Defendants argue that plaintiff fails to show a nexus between his protected conduct and the alleged retaliation. (ECF No. 46 at 3.) Defendants further argue that plaintiff has failed to show a chilling effect. (Id. at 4-5.) Finally, defendants claim that plaintiff has not sufficiently defended against their argument that the RVR advanced a legitimate correctional goal. (Id. at 56.)

II. Legal Standards

A. Rule 12(b)(6) Motions to Dismiss

Rule 12(b)(6) of the Federal Rules of Civil Procedure provides for motions to dismiss for “failure to state a claim upon which relief can be granted.” “To survive a motion to dismiss, a complaint must contain sufficient factual matter, accepted as true, to ‘state a claim to relief that is plausible on its face.'” Ashcroft v. Iqbal, 556 U.S. 662, 678 (2009) (citing Bell Atlantic Corp. v. Twombly, 550 U.S. 554, 570 (2007)). “A claim has facial plausibility when the plaintiff pleads factual content that allows the court to draw reasonable inference that the defendant is liable for the misconduct alleged.” Id. The court must accept as true the allegations of the complaint, Hospital Bldg. Co. v. Rex Hospital Trustees, 425 U.S. 738, 740 (1976), and construe the pleading in the light most favorable to plaintiff, Jenkins v. McKeithen, 395 U.S. 411, 421 (1969). A pro se complaint must contain more than “naked assertion[s],” “labels and conclusions,” or “a formulaic recitation of the elements of a cause of action, supported by mere conclusory statements.” Iqbal, 556 U.S. at 678.

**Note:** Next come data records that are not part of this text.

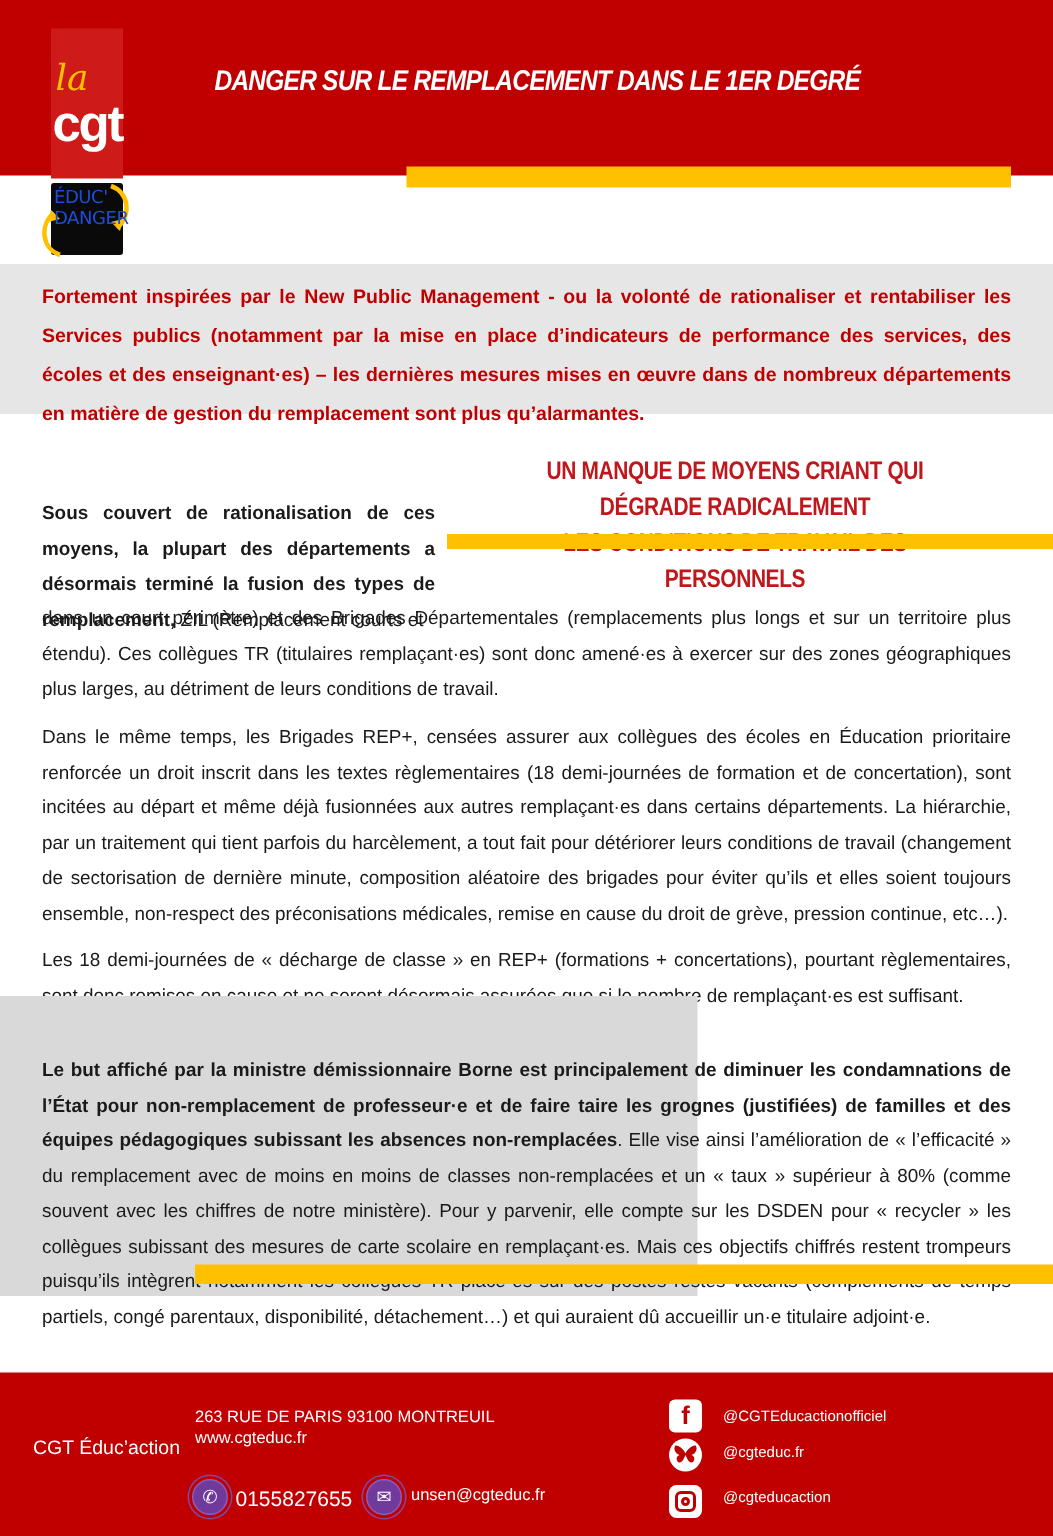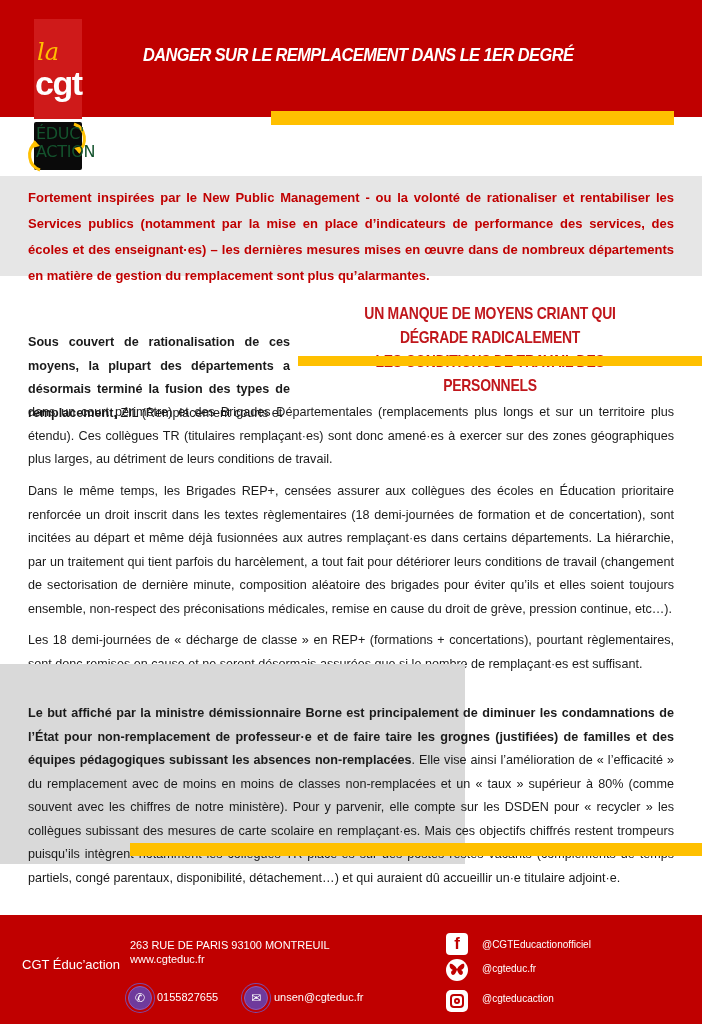--- a/index.html
+++ b/index.html
@@ -13,21 +13,21 @@
     font-size: 19px; color: #ffffff; letter-spacing: -0.6px; transform: scaleX(0.86); transform-origin: left center;
     white-space: nowrap;
   }
   .header-yellow { position: absolute; left: 271px; top: 111px; width: 403px; height: 14px; background: #ffc000; }
 
   
   .logo-red { position: absolute; left: 34px; top: 19px; width: 48px; height: 100px; background: #cf1a1a; }
   .logo-la { position: absolute; left: 37px; top: 40px; font-family: "DejaVu Serif", serif; font-style: italic; font-size: 24px; color: #ffc000; line-height: 1; text-align: right; }
   .logo-cgt { position: absolute; left: 35px; top: 66px; font-family: "Liberation Sans", sans-serif; font-weight: bold; font-size: 34px; color: #ffffff; letter-spacing: -1.5px; line-height: 1; }
   .logo-black { position: absolute; left: 34px; top: 122px; width: 48px; height: 48px; background: #0a0a0a; border-radius: 2px; }
-  .logo-educ { position: absolute; left: 36px; top: 125px; width: 46px; font-family: "DejaVu Sans", sans-serif; font-size: 16px; color: #14532d; line-height: 1.15; letter-spacing: -0.3px; }
+  .logo-educ { position: absolute; left: 36px; top: 125px; width: 46px; font-family: "DejaVu Sans", sans-serif; font-size: 12px; color: #1d4ed8; line-height: 1.15; letter-spacing: -0.3px; }
   .logo-swoosh { position: absolute; left: 24px; top: 118px; width: 66px; height: 58px; }
 
   .intro-box { position: absolute; left: 0; top: 176px; width: 702px; height: 100px; background: #e6e6e6; }
   .intro-text {
     position: absolute; left: 28px; top: 185px; width: 646px;
     font-size: 13px; line-height: 26px; font-weight: bold; color: #c00000; text-align: justify;
   }
 
   .sub-heading {
     position: absolute; left: 300px; top: 302px; width: 380px; text-align: center;
@@ -50,21 +50,21 @@
   .footer-org { position: absolute; left: 22px; top: 42px; font-size: 13px; }
   .footer-address { position: absolute; left: 130px; top: 24px; font-size: 11px; }
   .footer-web { position: absolute; left: 130px; top: 38px; font-size: 11px; text-align: right; }
   .footer-phone-icon, .footer-mail-icon {
     position: absolute; width: 24px; height: 24px; border-radius: 50%; background: #6f3a9c;
     border: 1px solid #8e5ab8; box-shadow: 0 0 0 2px #c00000, 0 0 0 3px #7b4aa6;
     display: flex; align-items: center; justify-content: center; font-size: 12px; color: #fff;
   }
   .footer-phone-icon { left: 128px; top: 71px; }
   .footer-mail-icon { left: 244px; top: 71px; }
-  .footer-phone { position: absolute; left: 157px; top: 76px; font-size: 11px; }
+  .footer-phone { position: absolute; left: 157px; top: 76px; font-size: 14px; }
   .footer-email { position: absolute; left: 274px; top: 76px; font-size: 11px; }
 
   .social-icon { position: absolute; left: 446px; width: 22px; height: 22px; display: flex; align-items: center; justify-content: center; }
   .fb-icon { top: 18px; background: #ffffff; border-radius: 4px; color: #c00000; font-weight: bold; font-size: 17px; font-family: "Liberation Sans", sans-serif; }
   .bsky-icon { top: 44px; border-radius: 50%; background: #ffffff; color: #c00000; font-size: 14px; }
   .ig-icon { top: 75px; background: #ffffff; border-radius: 5px; }
   .ig-inner { width: 14px; height: 14px; border: 2px solid #c00000; border-radius: 4px; display: flex; align-items: center; justify-content: center; }
   .ig-dot { width: 6px; height: 6px; border: 2px solid #c00000; border-radius: 50%; }
   .social-label { position: absolute; left: 482px; font-size: 10px; color: #ffffff; }
   .sl-fb { top: 24px; } .sl-bsky { top: 48px; } .sl-ig { top: 78px; text-align: right; }
@@ -82,21 +82,21 @@
   <div class="logo-cgt">cgt</div>
   <div class="logo-black"></div>
   <svg class="logo-swoosh" viewBox="0 0 66 58">
     <path d="M50 6 C62 10 64 26 54 34" stroke="#ffc000" stroke-width="3" fill="none"></path>
     <path d="M50 30 L56 36 L58 28 Z" fill="#ffc000"></path>
     <path d="M16 52 C4 48 2 32 12 24" stroke="#ffc000" stroke-width="3" fill="none"></path>
     <path d="M16 28 L10 22 L8 30 Z" fill="#ffc000"></path>
   </svg>
   <div class="logo-educ">
     <div>ÉDUC'</div>
-    <div>ACTION</div>
+    <div>DANGER</div>
   </div>
 </div>
 
 <div class="intro-box"></div>
 <p class="intro-text">Fortement inspirées par le New Public Management - ou la volonté de rationaliser et rentabiliser les Services publics (notamment par la mise en place d’indicateurs de performance des services, des écoles et des enseignant·es) – les dernières mesures mises en œuvre dans de nombreux départements en matière de gestion du remplacement sont plus qu’alarmantes.</p>
 
 <div class="sub-heading">
   <div>UN MANQUE DE MOYENS CRIANT QUI DÉGRADE RADICALEMENT</div>
   <div>LES CONDITIONS DE TRAVAIL DES PERSONNELS</div>
 </div>

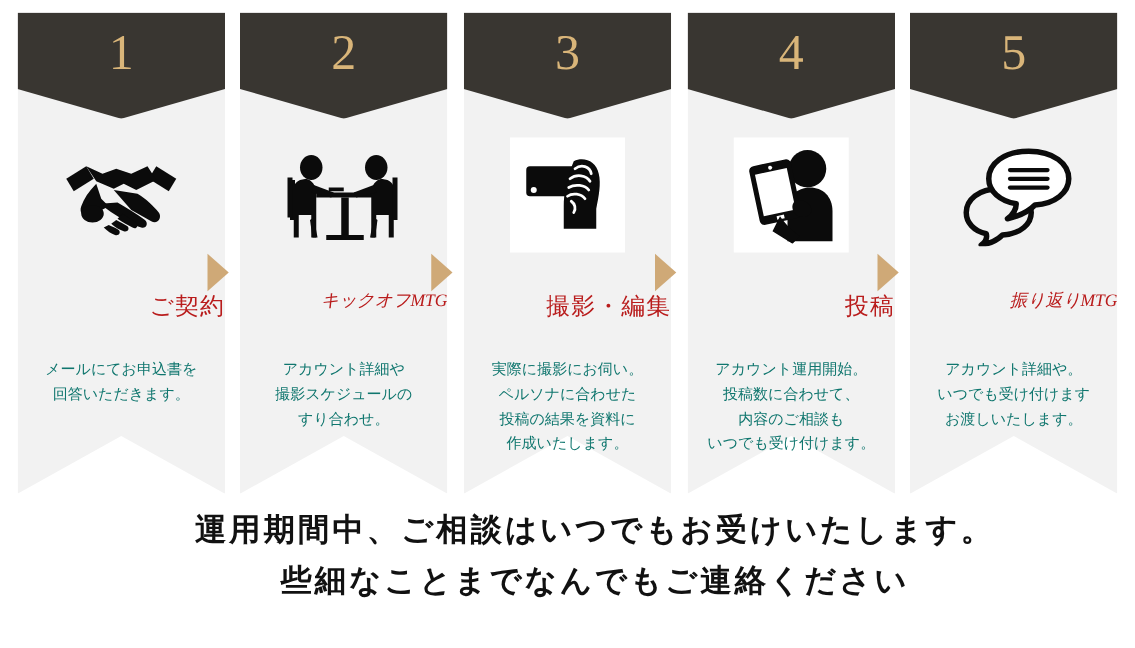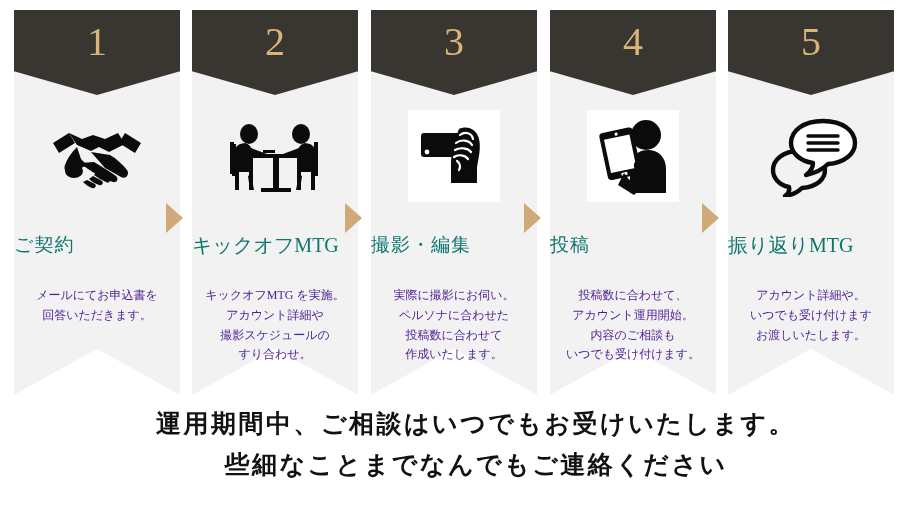--- a/index.html
+++ b/index.html
@@ -80,36 +80,36 @@
     width:108px;height:92px;
     display:flex;align-items:center;justify-content:center;
   }
   .icon-box svg{display:block;}
 
   
   .step-title{
     position:absolute;
     left:0;top:222px;
     width:166px;
-    text-align:left;
+    text-align:right;
     font-size:19px;
-    color:#0f766e;
+    color:#b91c1c;
     letter-spacing:1px;
     font-family:"Liberation Serif","DejaVu Serif",serif;
     white-space:nowrap;
   }
-  .step-title.small{font-size:20px;letter-spacing:0px;}
+  .step-title.small{font-size:14px;letter-spacing:0px;font-style:italic;}
   .step-desc{
     position:absolute;
     left:4px;top:276px;
     width:158px;
     text-align:center;
     font-size:12px;
     line-height:1.65;
-    color:#4c1d95;
+    color:#0f766e;
     font-family:"Liberation Serif","DejaVu Serif",serif;
   }
 
   
   .arrow{
     position:absolute;
     top:203px;
     width:0;height:0;
     border-top:15px solid transparent;
     border-bottom:15px solid transparent;
@@ -207,21 +207,20 @@
               <path d="M95 28 L95 62 L91 62 L91 28 Z"></path>
               <path d="M76 60 L73 76 L77 76 L79 62 Z"></path>
 
               <path d="M40 36 L52 36 L52 39 L40 39 Z"></path>
             </g>
           </svg>
         </div>
       </div>
       <div class="step-title small">キックオフMTG</div>
       <div class="step-desc">
-        <div>キックオフMTG を実施。</div>
         <div>アカウント詳細や</div>
         <div>撮影スケジュールの</div>
         <div>すり合わせ。</div>
       </div>
     </div>
 
     <div class="step s3">
       <div class="card-body"></div>
       <div class="card-head">
         <span class="step-num">3</span>
@@ -243,21 +242,21 @@
                 <path d="M42 44 C45 46 46 50 44 53"></path>
               </g>
             </g>
           </svg>
         </div>
       </div>
       <div class="step-title">撮影・編集</div>
       <div class="step-desc">
         <div>実際に撮影にお伺い。</div>
         <div>ペルソナに合わせた</div>
-        <div>投稿数に合わせて</div>
+        <div>投稿の結果を資料に</div>
         <div>作成いたします。</div>
       </div>
     </div>
 
     <div class="step s4">
       <div class="card-body"></div>
       <div class="card-head">
         <span class="step-num">4</span>
       </div>
       <div class="icon-wrap boxed">
@@ -277,22 +276,22 @@
               </g>
 
               <path d="M30 56 C34 62 40 68 46 72 L40 78 L24 68 Z"></path>
               <path d="M42 44 C48 42 54 45 55 50 C56 55 50 58 45 56 C40 54 38 47 42 44 Z"></path>
             </g>
           </svg>
         </div>
       </div>
       <div class="step-title">投稿</div>
       <div class="step-desc">
+        <div>アカウント運用開始。</div>
         <div>投稿数に合わせて、</div>
-        <div>アカウント運用開始。</div>
         <div>内容のご相談も</div>
         <div>いつでも受け付けます。</div>
       </div>
     </div>
 
     <div class="step s5">
       <div class="card-body"></div>
       <div class="card-head">
         <span class="step-num">5</span>
       </div>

A motion to dismiss for failure to state a claim should not be granted unless it appears beyond doubt that the plaintiff can prove no set of facts in support of his claims which would entitle him to relief. Hishon v. King & Spalding, 467 U.S. 69, 73 (1984) (citing Conley v. Gibson, 355 U.S. 41, 45-46 (1957)). Pro se pleadings are held to a less stringent standard than those drafted by lawyers. Haines v. Kerner, 404 U.S. 519, 520 (1972) (per curiam). The court must give a pro se litigant leave to amend his complaint “unless it determines that the pleading could not possibly be cured by the allegation of other facts.” Lopez v. Smith, 203 F.3d 1122, 1127 (9th Cir. 2000) (quoting Doe v. United States, 58 F.3d 494, 497 (9th Cir. 1995)). However, the court's liberal interpretation of a pro se complaint may not supply essential elements of the claim that were not pled. Ivey v. Bd. of Regents of Univ. of Alaska, 673 F.2d 266, 268 (9th Cir. 1982). In ruling on a motion to dismiss pursuant to Rule 12(b)(6), the court “may ‘generally consider only allegations contained in the pleadings, exhibits attached to the complaint, and matters properly subject to judicial notice.'” Outdoor Media Grp., Inc. v. City of Beaumont, 506 F.3d 895, 899 (9th Cir. 2007) (citing Swartz v. KPMG LLP, 476 F.3d 756, 763 (9th Cir. 2007)).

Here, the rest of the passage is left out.